Path-dependent processes from signatures
Eduardo Abi Jaber, Louis-Amand Gérard, Yuxing Huang
TL;DR
The paper develops a unified framework to represent non‑Markovian path‑dependent stochastic processes, including Volterra and delay types, through explicit infinite series of the signature of the time‑augmented driving Brownian motion. By recasting the solution as $X_t = \langle \boldsymbol{\ell}_t, \widehat{\mathbb{W}}_t\rangle$ and solving a linear algebraic equation in the extended tensor algebra, it disentangles infinite‑dimensional Markovian structure and enables robust, tractable approximations via truncations and shuffle algebra. The authors establish Itô calculus for infinite linear combinations, derive moment and conditional moment representations, and provide rigorous convergence criteria within the $\mathcal{A}_h$ and $\mathcal{A}_{\exp}$ frameworks.
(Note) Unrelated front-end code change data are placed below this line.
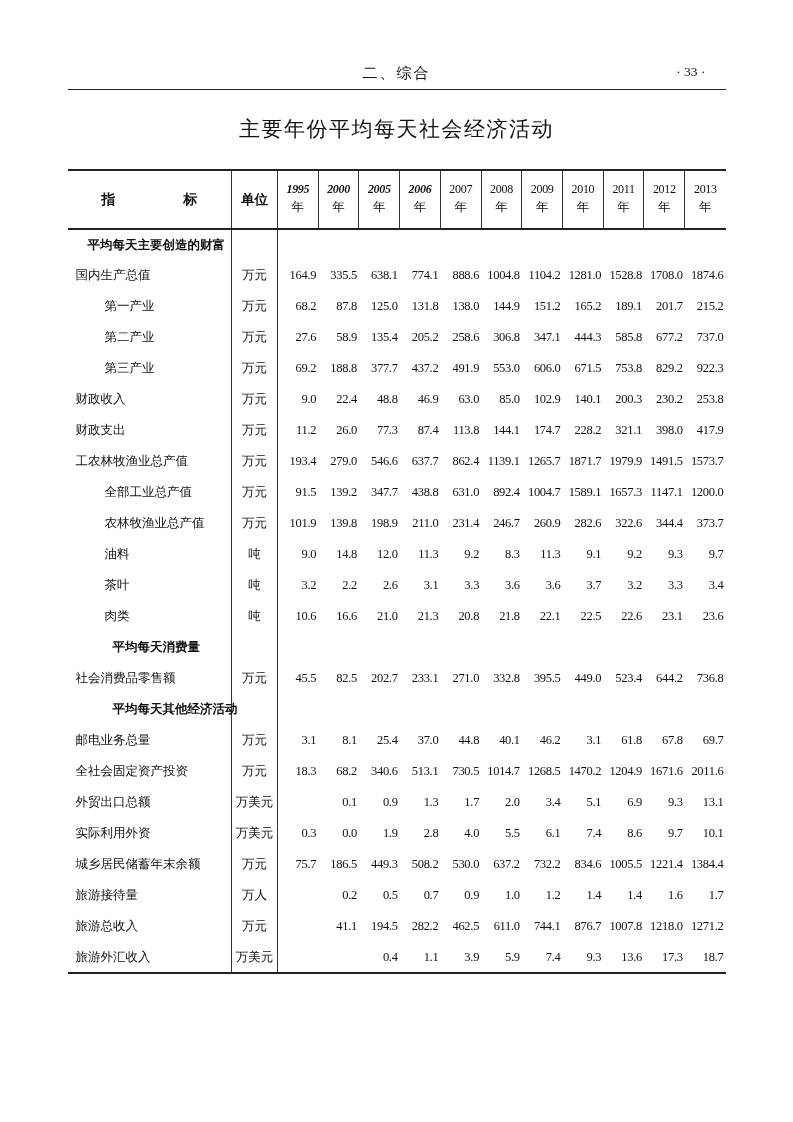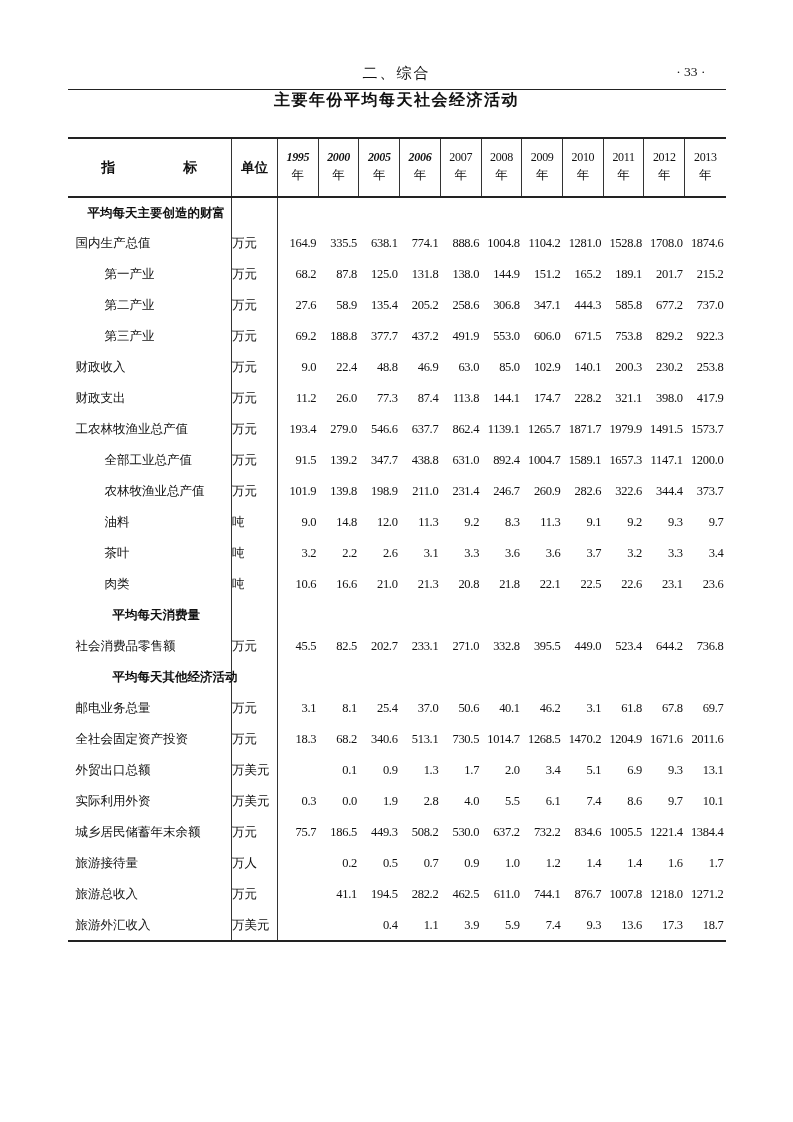"主要年份平均每天社会经济活动" .doc-title { font-size: 16px -> 21px; font-weight: bold -> normal; margin-top: none -> 25px }
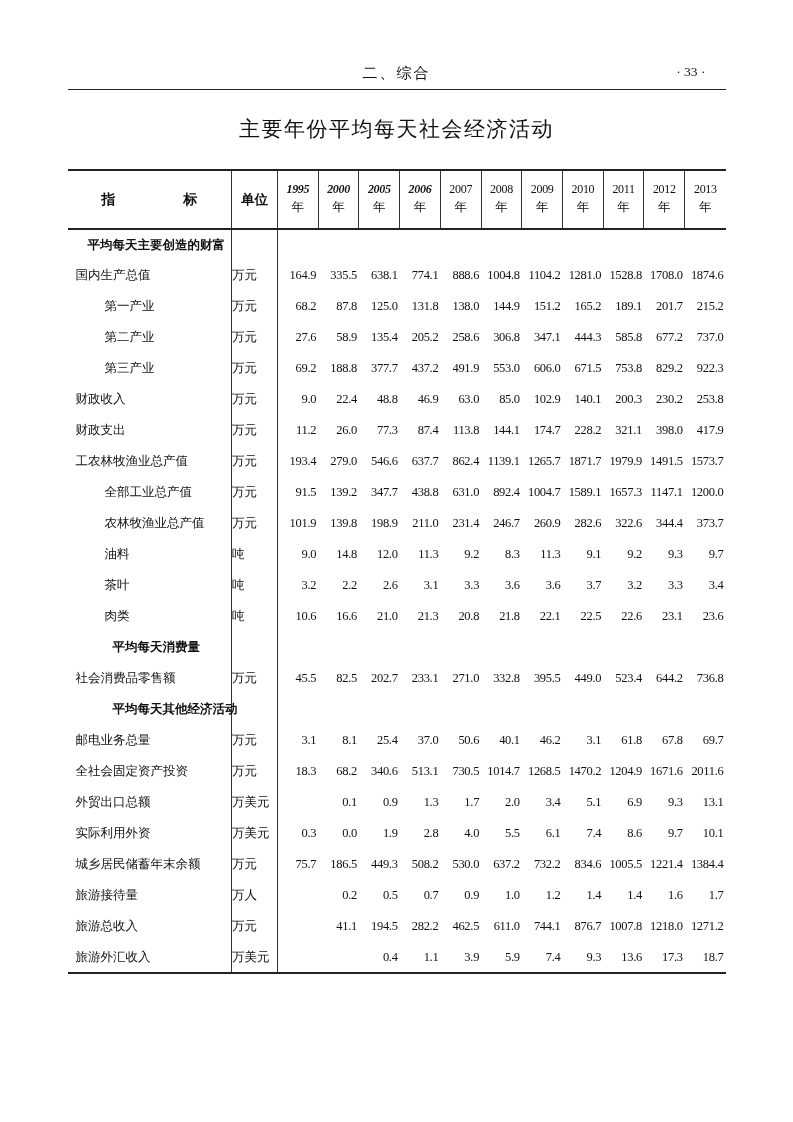"万元" td.unit { text-align: none -> center }
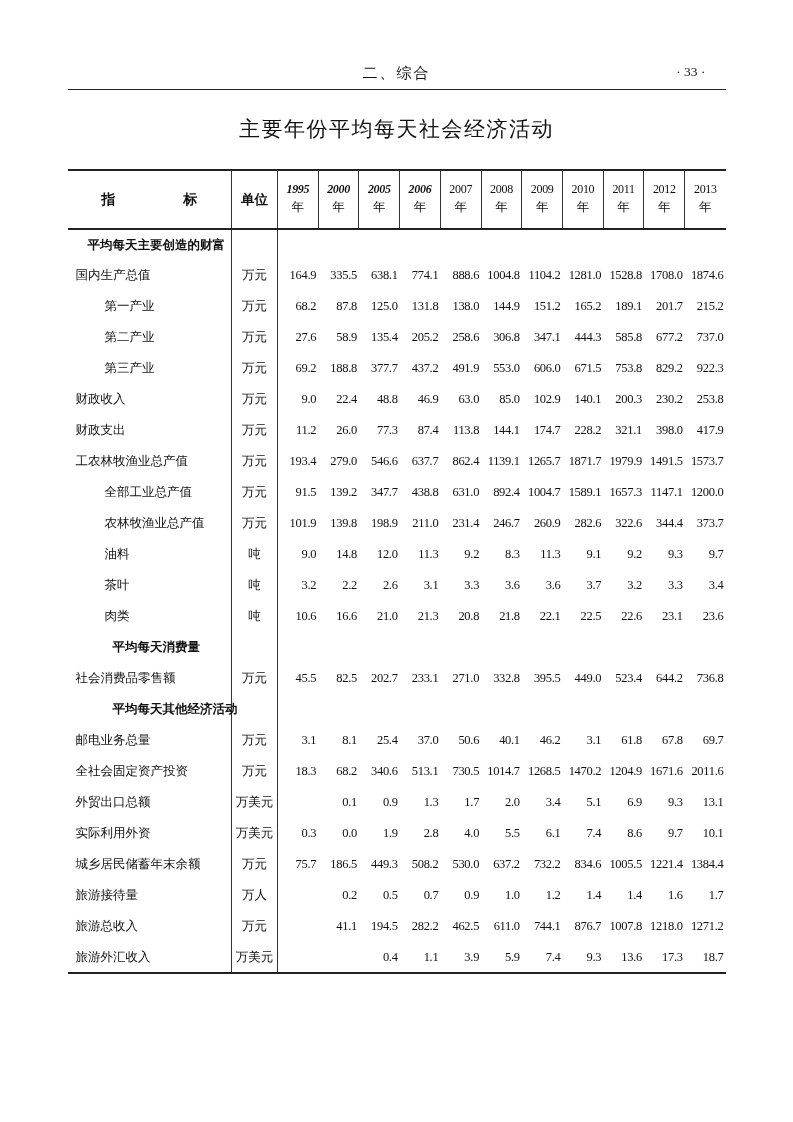"50.6" td.val { text: 50.6 -> 44.8 }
They apply the method to linear Volterra and delay equations as well as Gaussian Volterra processes, including fractional Brownian motion, and illustrate accuracy through numerical experiments and conditional moment formulas, offering a practical tool for non‑Markovian stochastic modeling.
Abstract
We provide explicit series expansions to certain stochastic path-dependent integral equations in terms of the path signature of the time augmented driving Brownian motion. Our framework encompasses a large class of stochastic linear Volterra and delay equations and in particular the fractional Brownian motion with a Hurst index $H \in (0, 1)$. Our expressions allow to disentangle an infinite dimensional Markovian structure and open the door to straightforward and simple approximation schemes, that we illustrate numerically.